Disposition: Alleged

» Jason Miller
» Phillip Larson

The illegal shooting in the summer of 2005 of a mountain goat in the Black Hills has resulted in criminal charges against two men.

Jason Miller, 22, is charged with illegal big-game possession and Philip Larson, 23, has been charged with illegal possession of a big-game animal and killing a mountain goat without a license in a closed season.

The misdemeanor charges against the Rapid City men carry a maximum penalty of a year in jail and a $1,000 fine. They also could face civil penalties of up to $10,000. "South Dakota statute places the value to the state of a mountain goat at $10,000," said Bruce Nachtigall, a regional law-enforcement specialist for the state Game, Fish and Parks Department. "This is a very important big-game animal, with a limited population and limited opportunity for hunting. I dont think they had any clue how valuable this animal was," Nachtigall said.

A restricted hunting season is permitted by the state in parts of Pennington and Custer counties.
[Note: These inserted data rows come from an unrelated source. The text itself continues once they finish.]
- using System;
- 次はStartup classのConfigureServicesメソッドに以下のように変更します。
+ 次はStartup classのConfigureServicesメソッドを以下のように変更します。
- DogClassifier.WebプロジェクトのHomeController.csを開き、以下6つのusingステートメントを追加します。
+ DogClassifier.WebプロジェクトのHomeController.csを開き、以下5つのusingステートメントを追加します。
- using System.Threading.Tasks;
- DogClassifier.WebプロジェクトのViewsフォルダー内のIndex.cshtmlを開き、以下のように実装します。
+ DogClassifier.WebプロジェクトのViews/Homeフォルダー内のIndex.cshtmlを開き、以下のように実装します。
Last year, the state Game, Fish and Parks Commission authorized two permits for mountain goats. Each carries a $255 fee. Chad Sayles, a conservation for the GF&P, said mountain goats are a high-priority trophy for those who hunt big game. "People travel all over and apply for licenses for 25 years to get a chance to shoot a mountain goat like this one," he said. "This animal was 7 to 9 years old. It would have been somebodys trophy."

Last summer, Larson and Miller were in an area south of Rockerville that is called "Hippy Hole," said Sayles. "They were camping, drinking, having a party," Sayles said. "A few stayed up, watched the sun come up, took a little hike and saw the animal. They took a pot shot at it. They didnt think they could kill it, but they did." GF&P officers arrested Larson and Miller after getting an anonymous tip in October 2005, officials said. "Thats pretty much what did it," Nachtigall said. "Without the calls, we wouldnt have been able to make this case." Authorities said that when he was questioned, Larson admitted shooting the goat and allowed a search. Officers found a .22 caliber rifle in a shed and goat horns under a bush. They butchered and ate some of the goat and disposed of the carcass near Rapid Regional Airport, Nachtigall said.